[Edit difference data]
════════
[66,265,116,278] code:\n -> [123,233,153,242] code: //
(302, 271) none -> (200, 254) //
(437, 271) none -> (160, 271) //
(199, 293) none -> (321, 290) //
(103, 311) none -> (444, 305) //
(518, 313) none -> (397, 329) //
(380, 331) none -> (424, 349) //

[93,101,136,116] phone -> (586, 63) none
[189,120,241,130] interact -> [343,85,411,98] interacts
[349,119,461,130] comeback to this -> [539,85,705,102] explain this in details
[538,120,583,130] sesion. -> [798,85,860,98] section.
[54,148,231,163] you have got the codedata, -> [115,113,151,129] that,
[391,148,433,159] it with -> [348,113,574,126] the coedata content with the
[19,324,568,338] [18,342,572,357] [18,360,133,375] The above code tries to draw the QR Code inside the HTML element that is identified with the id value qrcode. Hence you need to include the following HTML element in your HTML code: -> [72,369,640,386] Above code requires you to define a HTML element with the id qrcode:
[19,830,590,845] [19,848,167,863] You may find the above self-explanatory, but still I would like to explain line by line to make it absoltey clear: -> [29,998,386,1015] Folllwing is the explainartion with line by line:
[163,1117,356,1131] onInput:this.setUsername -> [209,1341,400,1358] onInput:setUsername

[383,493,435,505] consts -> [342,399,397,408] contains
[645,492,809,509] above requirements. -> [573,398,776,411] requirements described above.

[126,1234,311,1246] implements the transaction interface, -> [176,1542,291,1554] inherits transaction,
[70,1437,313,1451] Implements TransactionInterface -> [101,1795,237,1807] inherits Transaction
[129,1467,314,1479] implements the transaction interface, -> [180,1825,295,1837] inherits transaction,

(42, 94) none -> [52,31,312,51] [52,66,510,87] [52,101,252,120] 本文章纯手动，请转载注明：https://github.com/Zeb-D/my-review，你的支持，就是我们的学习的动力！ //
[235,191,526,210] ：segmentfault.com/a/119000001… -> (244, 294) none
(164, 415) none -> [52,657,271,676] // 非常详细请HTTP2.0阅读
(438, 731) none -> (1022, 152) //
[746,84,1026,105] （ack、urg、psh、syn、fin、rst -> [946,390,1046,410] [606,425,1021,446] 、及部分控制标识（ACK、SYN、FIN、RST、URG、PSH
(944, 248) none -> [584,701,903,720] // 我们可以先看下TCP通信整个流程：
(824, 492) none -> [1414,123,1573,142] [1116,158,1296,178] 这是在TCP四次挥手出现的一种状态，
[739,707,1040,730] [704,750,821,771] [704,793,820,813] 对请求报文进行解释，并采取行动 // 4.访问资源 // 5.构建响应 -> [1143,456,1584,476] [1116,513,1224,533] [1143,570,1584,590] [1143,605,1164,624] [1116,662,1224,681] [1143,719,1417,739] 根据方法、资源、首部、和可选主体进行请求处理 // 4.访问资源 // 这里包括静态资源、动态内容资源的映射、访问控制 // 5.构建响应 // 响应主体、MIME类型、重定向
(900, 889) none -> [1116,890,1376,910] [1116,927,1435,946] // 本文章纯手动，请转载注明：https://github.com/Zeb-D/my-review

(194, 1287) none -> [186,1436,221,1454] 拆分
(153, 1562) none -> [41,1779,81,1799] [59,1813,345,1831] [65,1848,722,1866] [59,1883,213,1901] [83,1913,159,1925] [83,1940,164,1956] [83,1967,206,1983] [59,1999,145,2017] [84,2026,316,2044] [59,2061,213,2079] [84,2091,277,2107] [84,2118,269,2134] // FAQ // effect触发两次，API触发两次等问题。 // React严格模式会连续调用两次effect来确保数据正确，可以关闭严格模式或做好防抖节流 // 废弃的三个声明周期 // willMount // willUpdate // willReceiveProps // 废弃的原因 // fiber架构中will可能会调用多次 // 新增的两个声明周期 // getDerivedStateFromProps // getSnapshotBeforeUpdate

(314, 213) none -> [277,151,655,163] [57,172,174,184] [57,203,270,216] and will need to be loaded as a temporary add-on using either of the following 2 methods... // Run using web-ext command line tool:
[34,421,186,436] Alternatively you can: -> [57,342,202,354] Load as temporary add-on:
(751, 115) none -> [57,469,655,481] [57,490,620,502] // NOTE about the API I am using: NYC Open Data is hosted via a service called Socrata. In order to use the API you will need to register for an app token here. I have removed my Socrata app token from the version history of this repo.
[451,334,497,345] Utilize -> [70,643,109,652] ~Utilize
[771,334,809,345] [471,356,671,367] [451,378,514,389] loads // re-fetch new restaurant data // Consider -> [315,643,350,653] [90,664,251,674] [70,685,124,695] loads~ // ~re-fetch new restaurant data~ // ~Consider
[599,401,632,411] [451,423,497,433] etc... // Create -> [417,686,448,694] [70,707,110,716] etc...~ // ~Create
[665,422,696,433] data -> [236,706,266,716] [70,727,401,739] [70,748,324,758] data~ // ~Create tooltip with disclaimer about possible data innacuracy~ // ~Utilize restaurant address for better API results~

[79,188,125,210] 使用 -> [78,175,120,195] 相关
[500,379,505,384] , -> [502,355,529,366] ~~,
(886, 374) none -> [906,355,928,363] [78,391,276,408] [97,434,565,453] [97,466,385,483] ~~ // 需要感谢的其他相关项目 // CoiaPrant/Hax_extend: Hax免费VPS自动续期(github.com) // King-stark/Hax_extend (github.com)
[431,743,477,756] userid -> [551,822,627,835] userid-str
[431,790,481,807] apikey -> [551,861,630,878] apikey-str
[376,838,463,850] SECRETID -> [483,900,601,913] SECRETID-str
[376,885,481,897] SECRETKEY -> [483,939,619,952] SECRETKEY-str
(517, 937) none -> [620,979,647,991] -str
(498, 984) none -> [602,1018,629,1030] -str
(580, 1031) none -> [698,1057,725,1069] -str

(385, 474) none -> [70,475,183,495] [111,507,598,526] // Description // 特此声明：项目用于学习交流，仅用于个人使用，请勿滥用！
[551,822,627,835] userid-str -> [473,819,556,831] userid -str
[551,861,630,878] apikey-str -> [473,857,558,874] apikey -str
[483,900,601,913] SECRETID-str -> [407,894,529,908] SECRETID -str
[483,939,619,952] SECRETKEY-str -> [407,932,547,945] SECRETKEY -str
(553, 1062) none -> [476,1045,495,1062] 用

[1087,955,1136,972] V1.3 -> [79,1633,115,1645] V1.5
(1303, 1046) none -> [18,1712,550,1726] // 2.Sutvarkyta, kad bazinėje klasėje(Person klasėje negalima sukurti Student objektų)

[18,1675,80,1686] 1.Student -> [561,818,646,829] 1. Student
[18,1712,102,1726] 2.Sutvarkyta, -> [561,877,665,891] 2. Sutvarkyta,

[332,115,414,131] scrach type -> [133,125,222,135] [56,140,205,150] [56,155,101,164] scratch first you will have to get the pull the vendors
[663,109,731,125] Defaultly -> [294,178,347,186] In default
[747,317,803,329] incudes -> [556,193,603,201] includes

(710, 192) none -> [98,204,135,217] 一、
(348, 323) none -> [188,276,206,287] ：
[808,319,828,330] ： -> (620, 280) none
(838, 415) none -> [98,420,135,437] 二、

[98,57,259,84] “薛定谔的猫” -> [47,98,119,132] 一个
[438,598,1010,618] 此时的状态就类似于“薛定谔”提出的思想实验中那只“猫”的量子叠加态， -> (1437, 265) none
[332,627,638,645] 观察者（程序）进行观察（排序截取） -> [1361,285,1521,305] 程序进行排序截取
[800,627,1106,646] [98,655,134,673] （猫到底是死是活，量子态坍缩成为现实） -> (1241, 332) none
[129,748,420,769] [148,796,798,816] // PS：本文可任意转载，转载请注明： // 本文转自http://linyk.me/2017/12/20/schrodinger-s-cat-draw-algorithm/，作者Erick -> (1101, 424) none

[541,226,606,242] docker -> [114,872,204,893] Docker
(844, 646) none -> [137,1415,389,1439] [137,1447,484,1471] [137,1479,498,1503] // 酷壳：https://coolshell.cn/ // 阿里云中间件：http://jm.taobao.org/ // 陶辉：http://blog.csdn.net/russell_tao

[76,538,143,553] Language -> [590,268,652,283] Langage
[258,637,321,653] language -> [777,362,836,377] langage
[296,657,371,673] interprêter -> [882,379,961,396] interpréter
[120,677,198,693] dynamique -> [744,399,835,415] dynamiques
════════
▶ [Assignment]:
Report how many lines in this data include the string "temporary", and nothing else.

▶ [Exercise response]:
2